Impossibility theorems:

Eugene is, I guess, too polite to say so in the post immediately below, but: when Ponnuru asked whether Eugene thought it was “impossible to devise amendment language that would block the federal and state courts from creating civil unions while allowing state legislatures to create them,” he was asking whether Eugene agreed with a claim I made in my TNR column last week. Just so everyone’s clear– Eugene has now said he does not agree with that claim. I bear sole responsibility for it.

For my part, I’m going to go think about it some more, but I’m provisionally sticking to my guns. Ponnuru’s proposed change of wording (which I do think would be a genuine improvement in an amendment I’d nonetheless still oppose) concerns constitution and statute, a distinction that does not perfectly track that between judiciary and legislature. The judiciary can’t order the legislature around without constitutional warrant. But it can order around executive officials on the basis of legislative warrant.

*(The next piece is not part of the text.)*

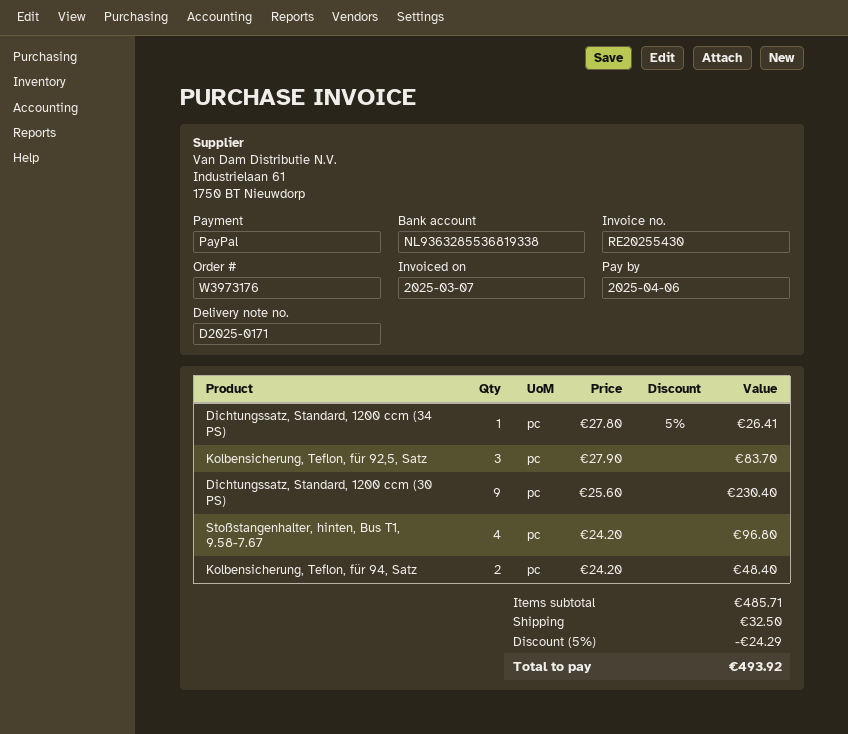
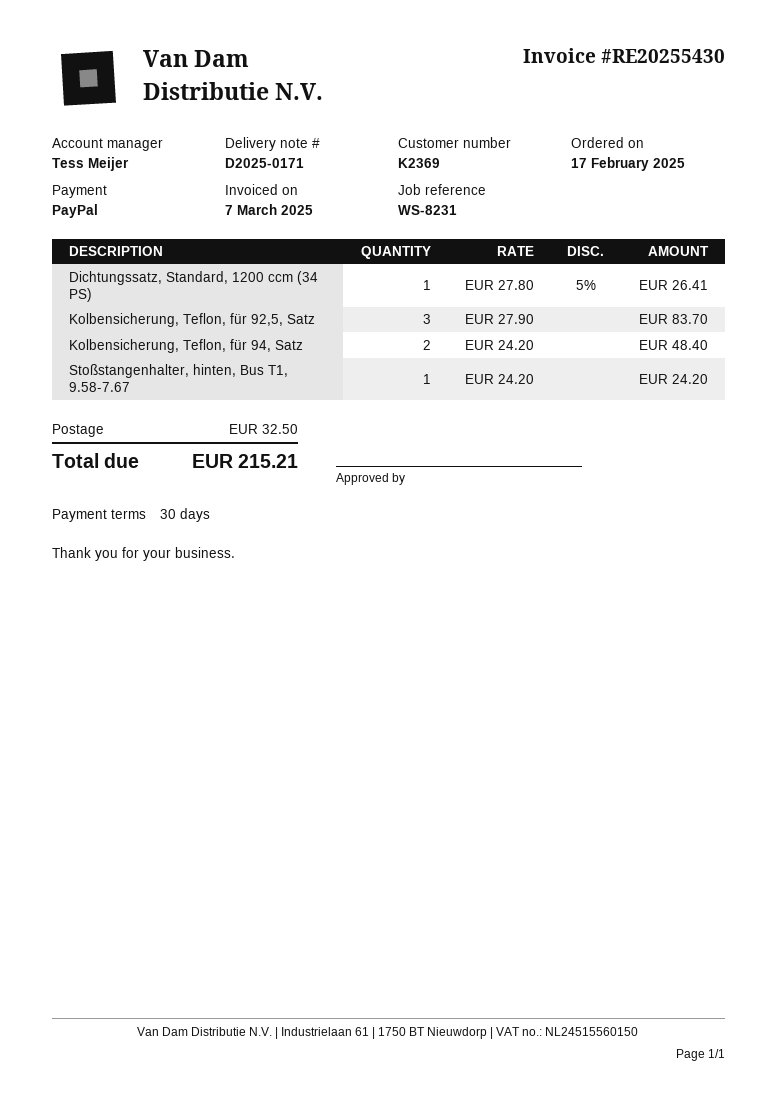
Dichtungssatz, Standard, 1200 ccm (30 PS): 9 x 25.60 = 230.40 -> none
Stoßstangenhalter, hinten, Bus T1, 9.58-7.67: 4 x 24.20 = 96.80 -> 1 x 24.20 = 24.20
discount: 5% = 24.29 -> none
total: 493.92 -> 215.21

Say that a state has a pretty expansive nondiscrimination statute, one that includes both sex and sexual orientation. And say that that statute binds county and municipal governments as well as private actors. (It can’t bind the legislature itself, of course, because it’s only a statute; that’s what the equal protection clause of a constitution is for.)

One of the partners in a gay couple is employed by a city government. Petitions for his or her partner to be treated like a spouse for purposes of benefits, is denied. Petitions for injunctive relief under the nondiscrimination statute, rather than the equivalent constitutional clause.

I’m not saying that courts necessarily will order such relief. But they could. They could order that all entities (municipal and private) bound by the state’s nondiscrimination statute provide benefits to gay employees’ partners equivalent to those provided to spouses; could order private hospitals so bound to respect the wishes of gay partners as if they were spouses; etc. They could order that all the incidents of marriage be granted, albeit not the word, in effect ‘creating’ civil unions– or, rather, finding them to be already demanded by the ‘sweeping generalities’ of the law that the legislature has put in place and that the court is obliged to construe.

Maybe these would be bad judges. Maybe a better interpretive theory would deny that they have the right to do this. But they couldn’t be procedurally stopped from doing it, under the Ponnuru amendment. A judiciary that is free to construe very specific legislative acts as creating civil marriage is also going to remain free to construe more general legislative acts as doing so.

“It is emphatically the province and duty of the judicial department to say what the law is. Those who apply the rule to particular cases, must of necessity expound and interpret that rule. If two laws conflict with each other the courts must decide on the operation of each.” One can’t get around that with a procedural fix.